== Segment start ==

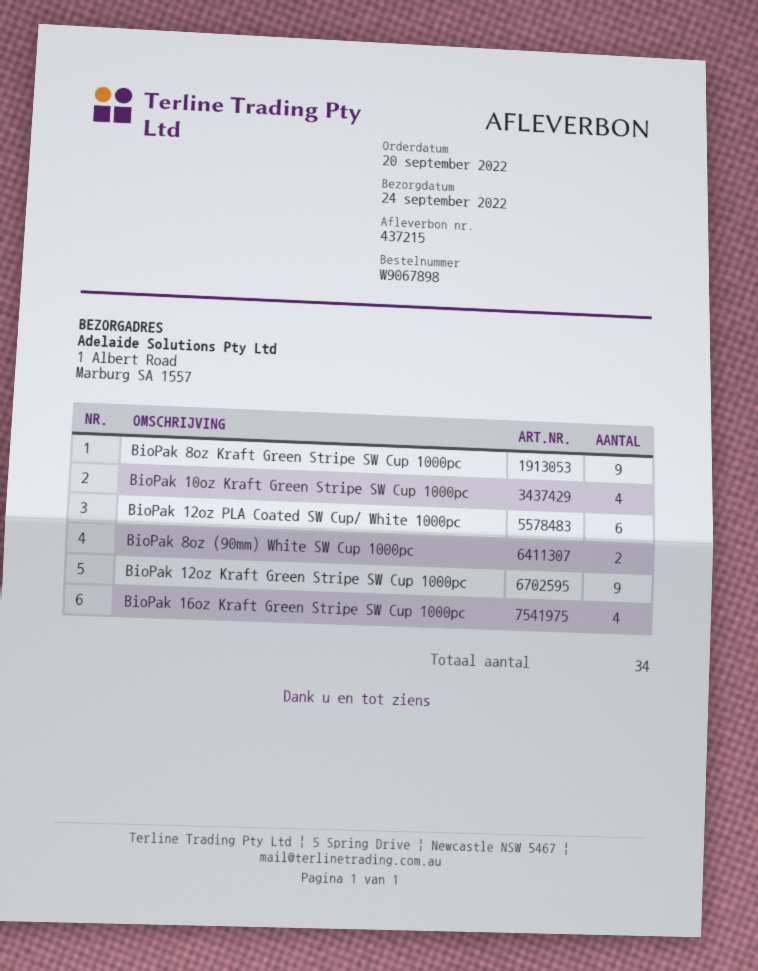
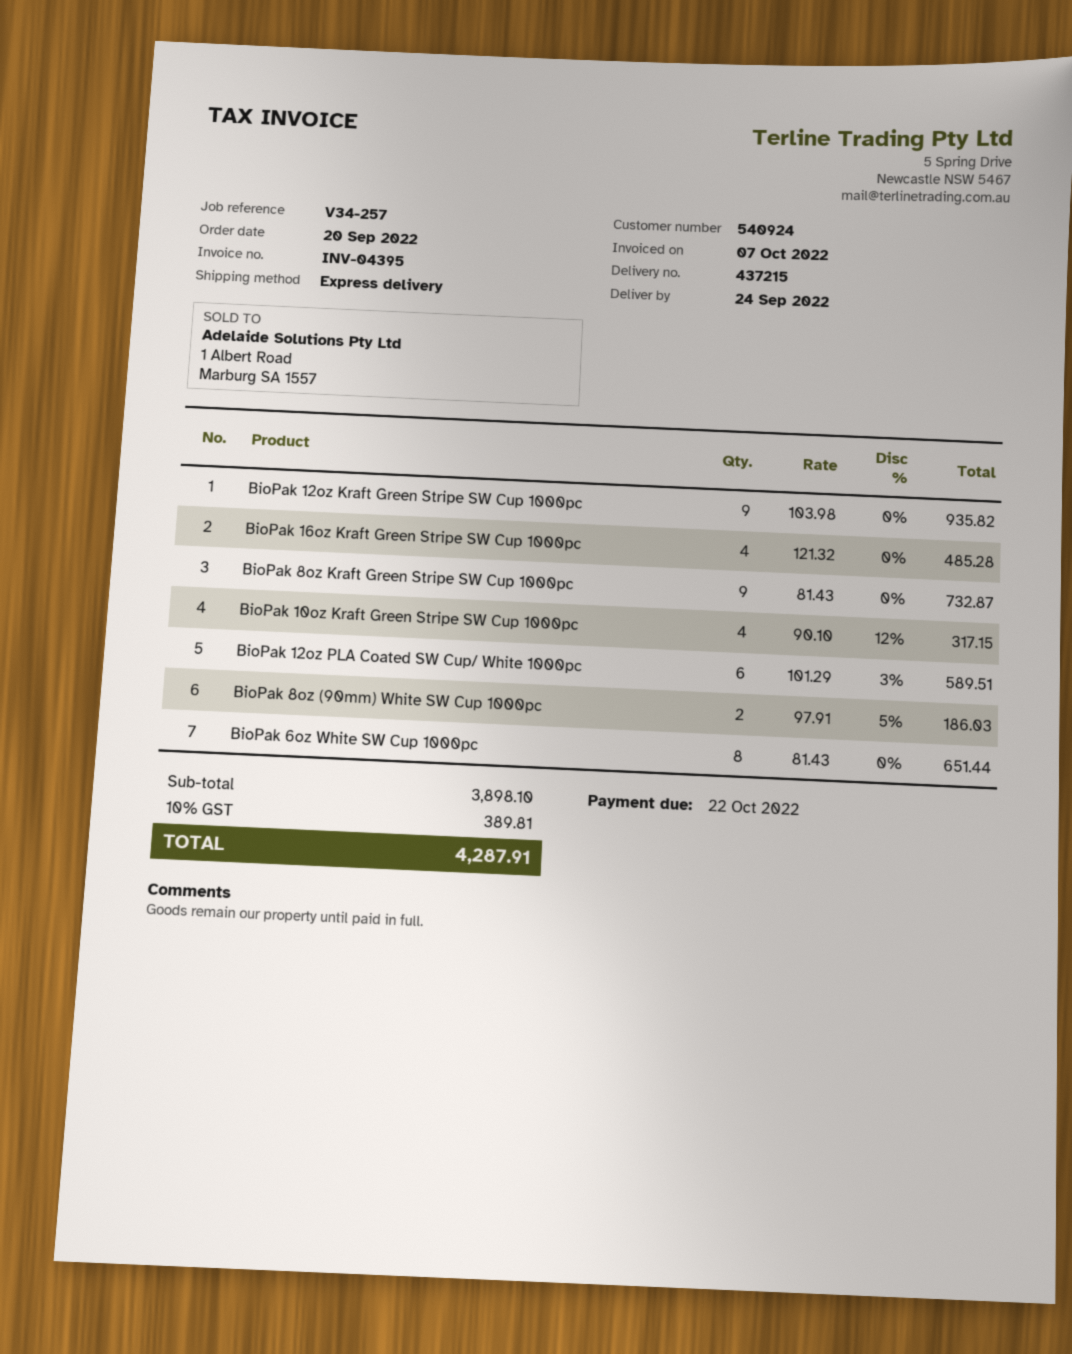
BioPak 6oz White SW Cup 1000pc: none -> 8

== Segment end ==
== Segment start ==

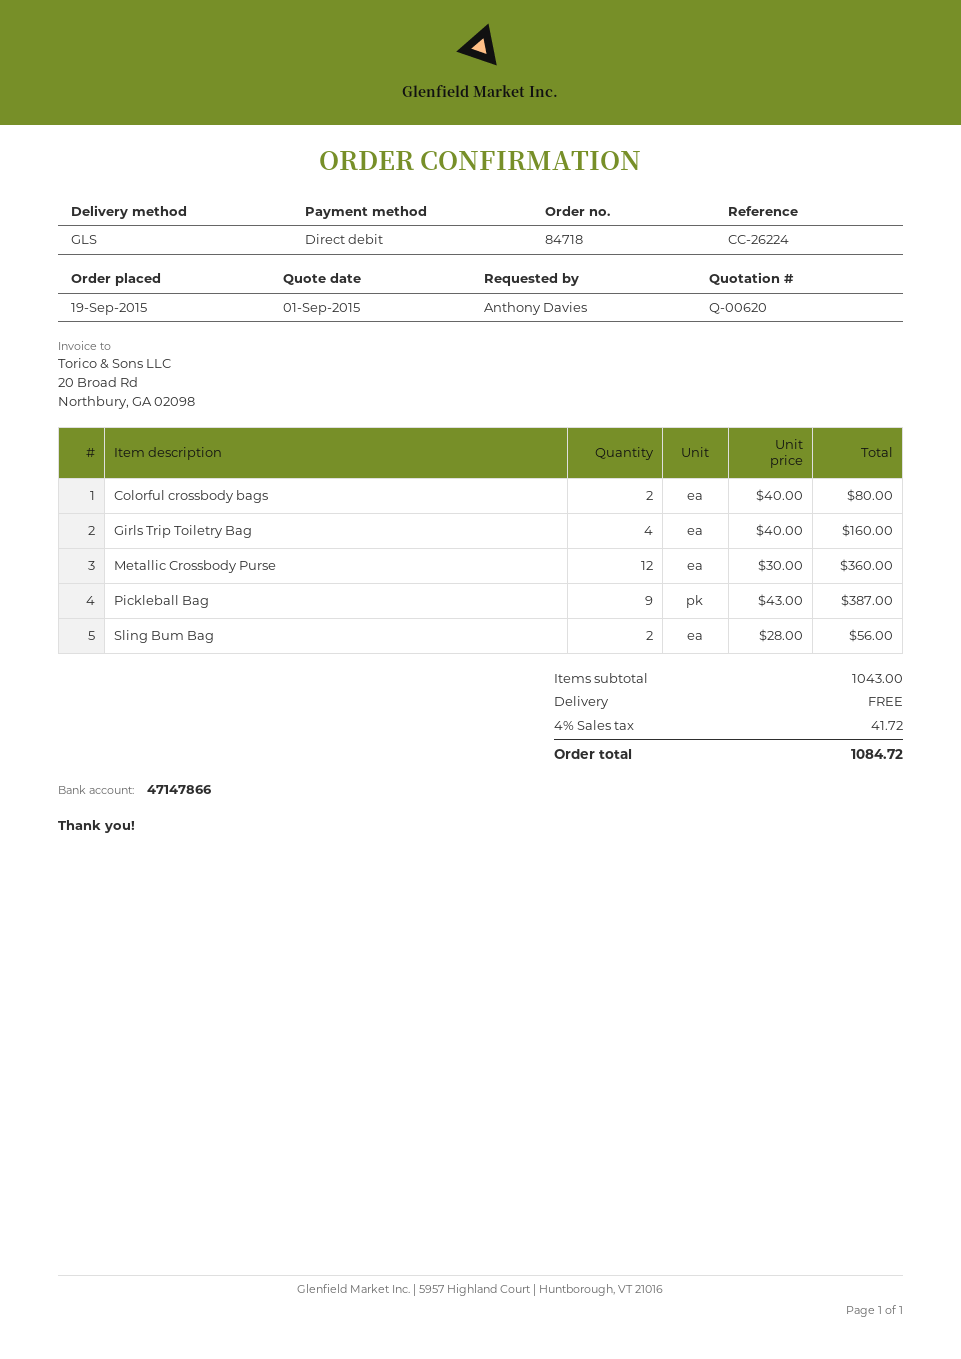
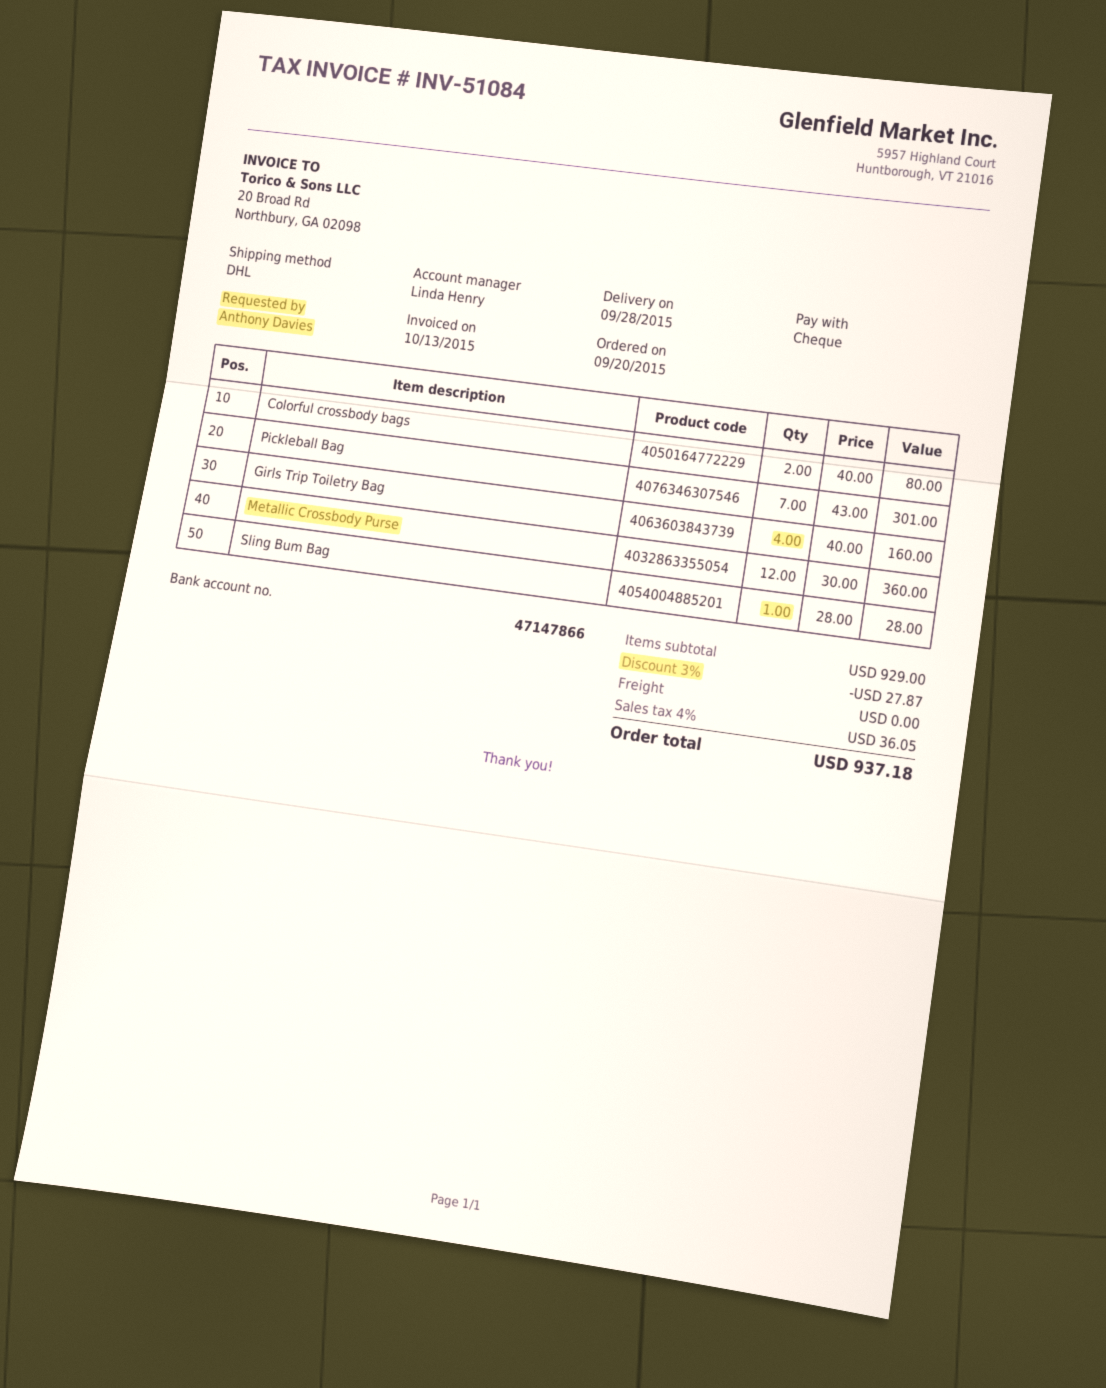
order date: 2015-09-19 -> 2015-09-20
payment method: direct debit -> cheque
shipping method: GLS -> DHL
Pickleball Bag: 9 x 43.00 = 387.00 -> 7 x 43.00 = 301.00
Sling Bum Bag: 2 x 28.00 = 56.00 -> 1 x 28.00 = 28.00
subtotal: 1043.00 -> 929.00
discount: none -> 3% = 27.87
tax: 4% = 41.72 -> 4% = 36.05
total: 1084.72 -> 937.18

== Segment end ==

Exercise requirements – As listed above, the lines from the line with "payment method: direct debit -> cheque" to the line with "total: 1084.72 -> 937.18" are to be echoed exactly, with both ends included and nothing added.

Completed task –
payment method: direct debit -> cheque
shipping method: GLS -> DHL
Pickleball Bag: 9 x 43.00 = 387.00 -> 7 x 43.00 = 301.00
Sling Bum Bag: 2 x 28.00 = 56.00 -> 1 x 28.00 = 28.00
subtotal: 1043.00 -> 929.00
discount: none -> 3% = 27.87
tax: 4% = 41.72 -> 4% = 36.05
total: 1084.72 -> 937.18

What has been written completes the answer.